FX Daily Strategy: Asia, December 19th
BoJ rate hike may not be enough to reverse JPY decline
Forward guidance to be watched, but intervention may be necessary
GBP likely to hold gains as long as retail sales aren’t terrible
AUD may extend recovery on lower US yields
BoJ rate hike may not be enough to reverse JPY decline
Forward guidance to be watched, but intervention may be necessary
GBP likely to hold gains as long as retail sales aren’t terrible
AUD may extend recovery on lower US yields
The BoJ rate decision will be the man focus on Friday. A 25bp rate hike is nearly fully priced, so the focus will likely be on any forward guidance that governor Ueda provides. It’s hard to see him deviating much from recent statements suggesting that the BoJ will continue to tighten if the economy develops as expected, but the spring wage round will be important for determining whether the BoJ can continue to tighten policy next year. The market is not fully pricing another hike until October next year, so it looks difficult for Ueda to disappoint too much. But there may be some announcement regarding quantitative tightening which has been a factor pushing up longer term yields in recent months. Ueda has indicated that he may increase the BoJ’s purchases of JGBs to stabilise the market. If so, any drop in JGB yields that results could be JPY negative.

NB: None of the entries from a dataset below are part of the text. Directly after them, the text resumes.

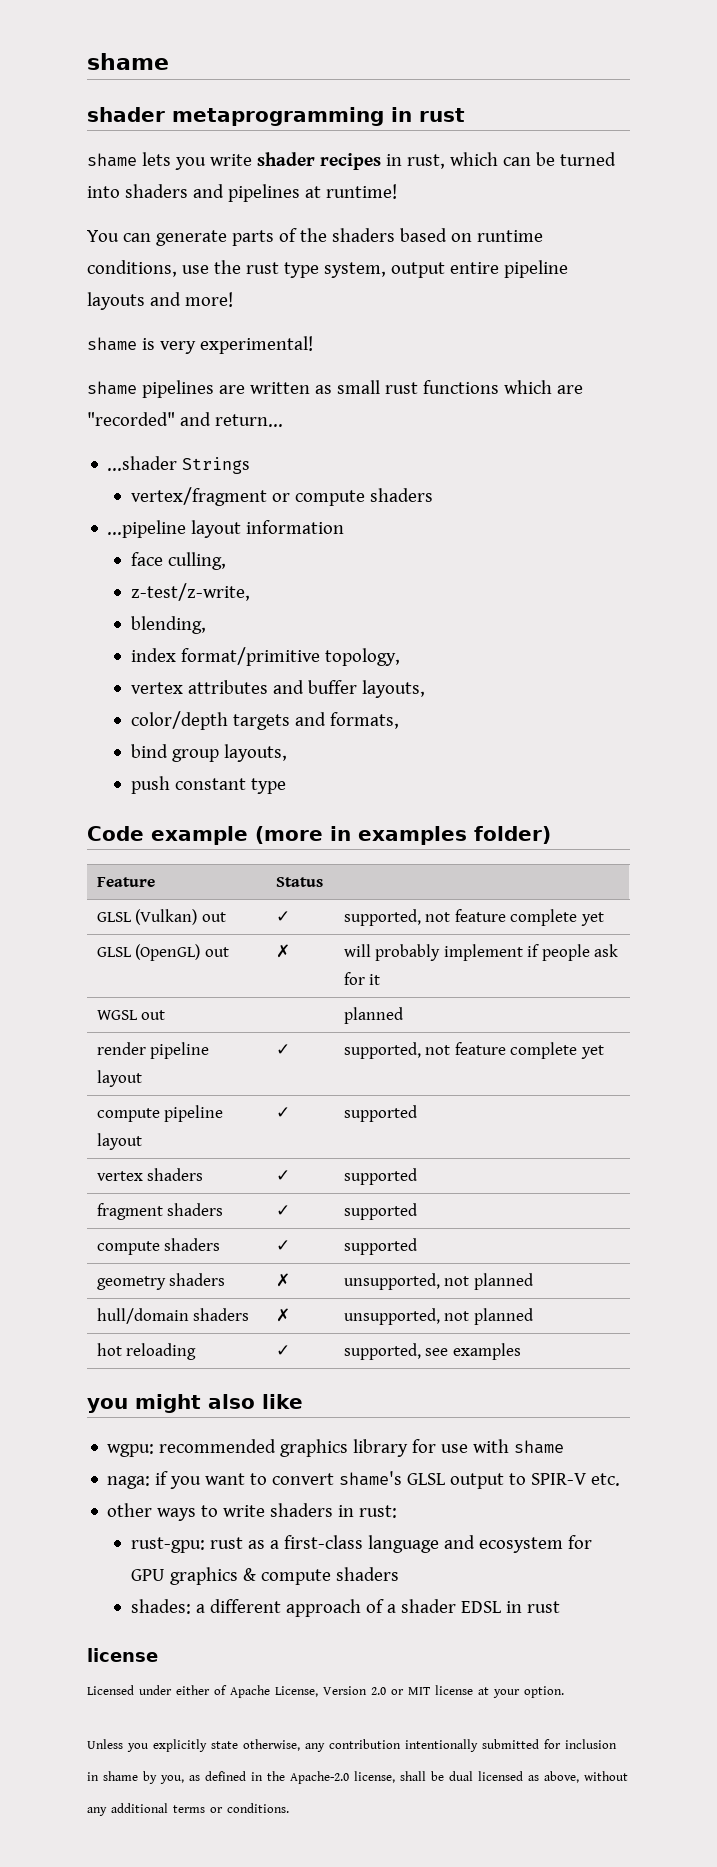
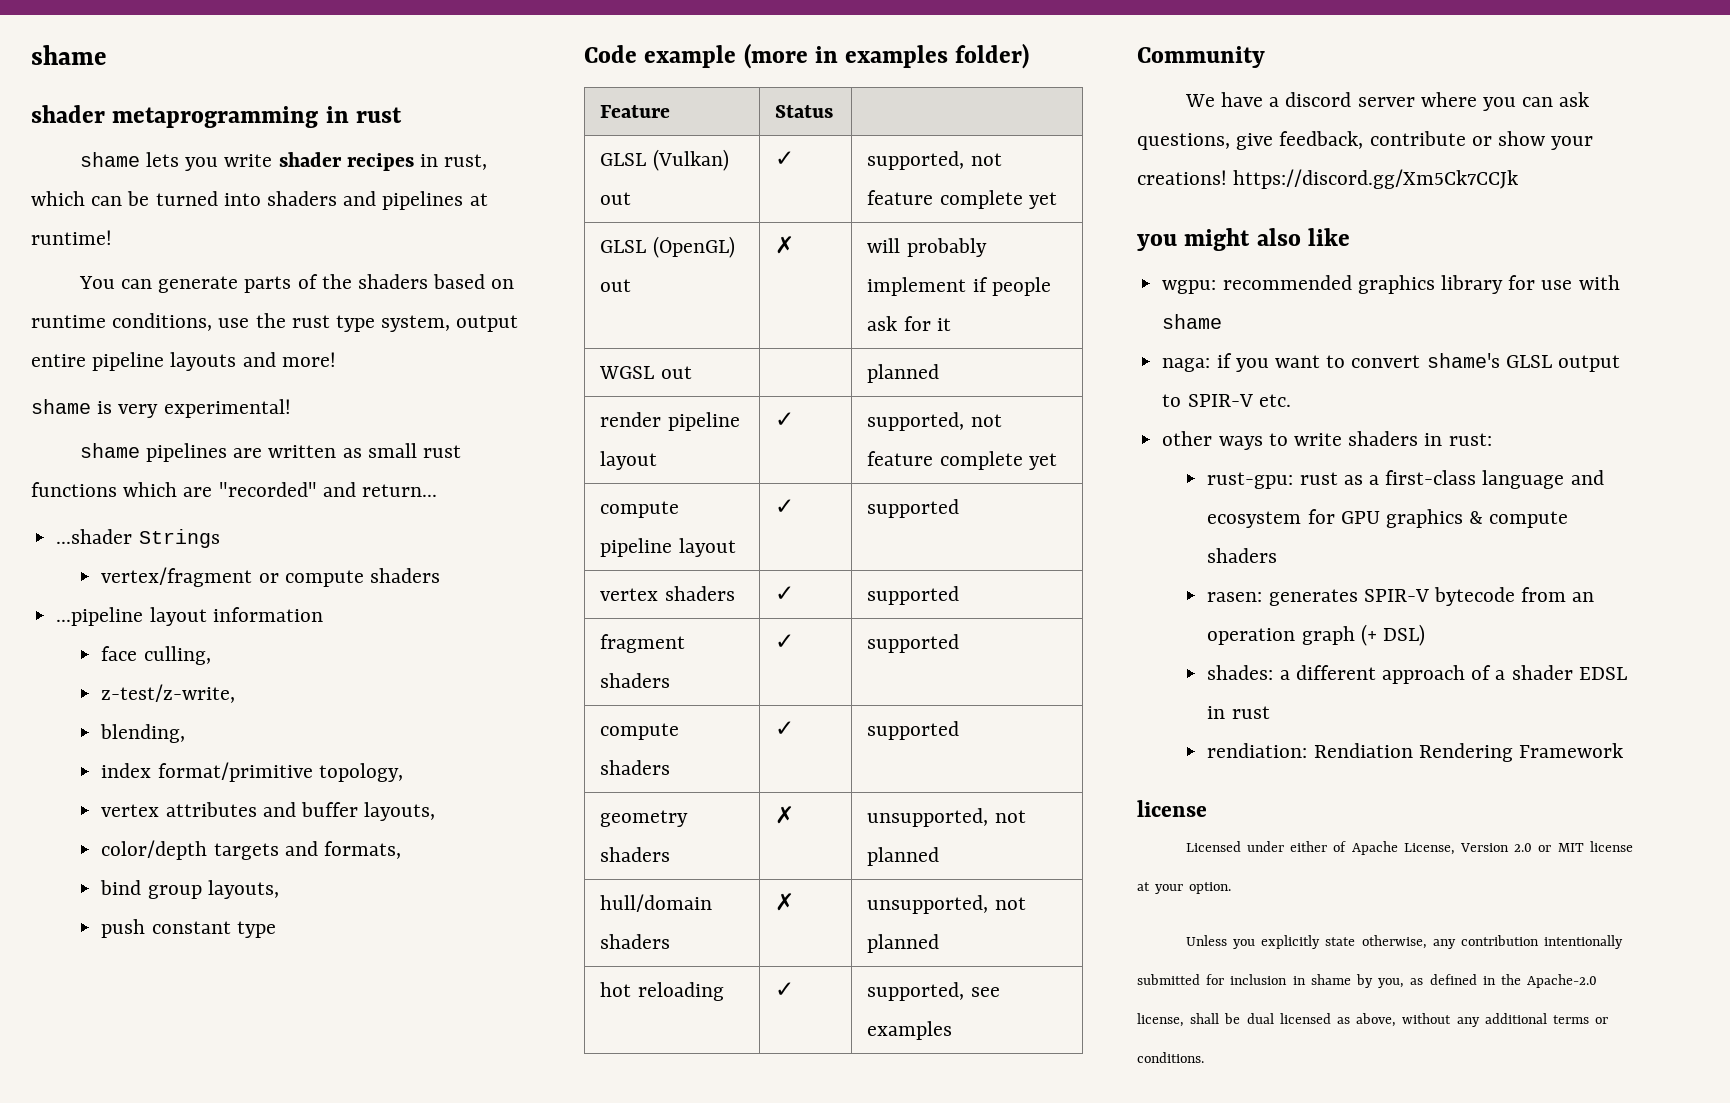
+ Community
+ We have a discord server where you can ask questions, give feedback, contribute or show your creations! https://discord.gg/Xm5Ck7CCJk
+ rasen: generates SPIR-V bytecode from an operation graph (+ DSL)
+ rendiation: Rendiation Rendering Framework

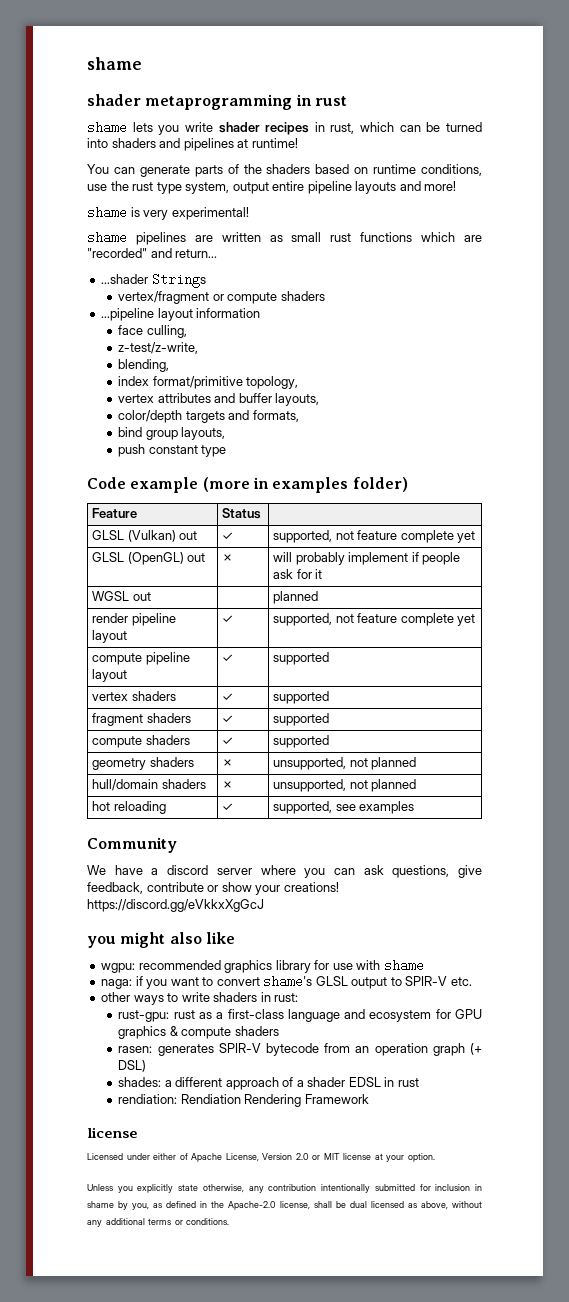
- We have a discord server where you can ask questions, give feedback, contribute or show your creations! https://discord.gg/Xm5Ck7CCJk
+ We have a discord server where you can ask questions, give feedback, contribute or show your creations! https://discord.gg/eVkkxXgGcJ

There is a risk that the market treats a rate hike as a “sell on the news” event, with any initial JPY gains seen as a JPY selling opportunity. The trend weakness of the JPY has been resilient to both a sharp narrowing in yield spreads in the JPY’s favour in recent months and corrective pressure in equities, with EUR/JPY hitting another new all time high on Thursday without any obvious rationale. Such trends are hard to oppose and a well anticipated rate hike is unlikely to be sufficient to turn the trend. If the Japanese authorities want to prevent further JPY weakening, they may need to use physical FX intervention in the event of any post-BoJ JPY sell off. If they don’t the market may see it as a green light for further JPY weakness. The JPY is certainly at weak enough levels to justify such action, with the real trade-weighted JPY below the level that triggered intervention last year. History suggests that FX intervention is an effective market of long term highs and lows in the JPY, and may be the only language that JPY bears understand given the continued decline in recent months despite various JPY positive developments.

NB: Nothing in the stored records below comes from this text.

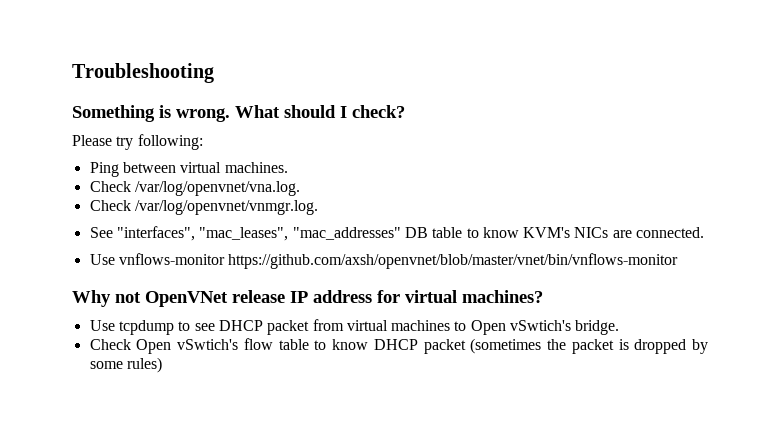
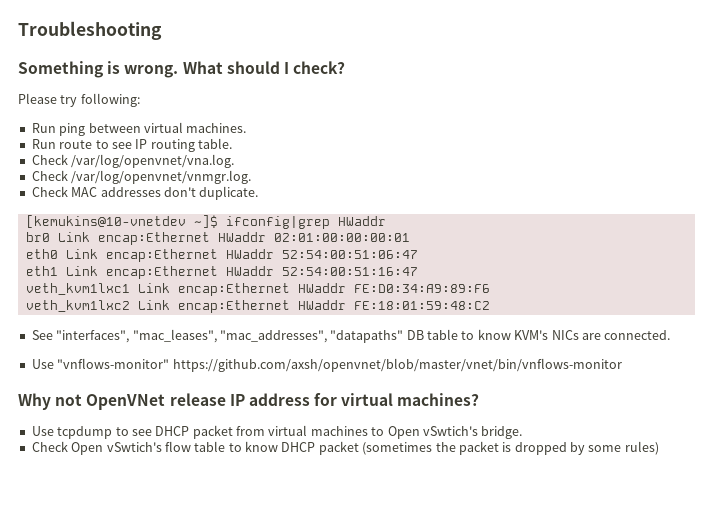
- Ping between virtual machines.
+ Run ping between virtual machines.
+ Run route to see IP routing table.
  Check /var/log/openvnet/vna.log.
  Check /var/log/openvnet/vnmgr.log.
+ Check MAC addresses don't duplicate.
+ [kemukins@10-vnetdev ~]$ ifconfig|grep HWaddr
+ br0 Link encap:Ethernet HWaddr 02:01:00:00:00:01
+ eth0 Link encap:Ethernet HWaddr 52:54:00:51:06:47
+ eth1 Link encap:Ethernet HWaddr 52:54:00:51:16:47
+ veth_kvm1lxc1 Link encap:Ethernet HWaddr FE:D0:34:A9:89:F6
+ veth_kvm1lxc2 Link encap:Ethernet HWaddr FE:18:01:59:48:C2
- See "interfaces", "mac_leases", "mac_addresses" DB table to know KVM's NICs are connected.
+ See "interfaces", "mac_leases", "mac_addresses", "datapaths" DB table to know KVM's NICs are connected.
- Use vnflows-monitor https://github.com/axsh/openvnet/blob/master/vnet/bin/vnflows-monitor
+ Use "vnflows-monitor" https://github.com/axsh/openvnet/blob/master/vnet/bin/vnflows-monitor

A busy week for UK data and events concludes with the November retail sales data. This is an important month, only second to December in the (non-seasonally adjusted) level of sales. After a sharp 1.1% drop in October the market consensus is anticipating a modest 0.3% increase in November, which would be enough to sustain the mildly positive underlying trend, as the October decline followed four months of solid increases. GBP reacted positively to the BoE rate cut on Thursday, with the 5-4 vote and the indication that the Bank believed that “most labour market data do not suggest a rapid opening of slack” preventing any increase in market expectations of easing, despite a downward revision to the Bank’s forecast for Q4 GDP. Nevertheless we do see this week’s labour market data and last week’s GDP data as significant evidence of slowdown, and expect there will be more easing in 2026 than the market is pricing in. But it would take a significant decline in retail sales to suggest the trend is deteriorating, so we doubt there will be much GBP reaction. Longer term we still see trend GBP weakness, but we are likely to end the year with EUR/GBP in the mid-0.87s.

There isn’t much that’s likely to be market moving in the US with just existing home sales and final University of Michigan sentiment data. But the weaker than expected CPI data on Thursday should sustain a more negative USD tone. If it is a sign that the impact of tariffs on prices is fading it may give the Fed more leeway to ease and prove both USD negative and equity supportive. That being the case, the AUD ought to have scope for significant gains, having underperformed in the early part of the week.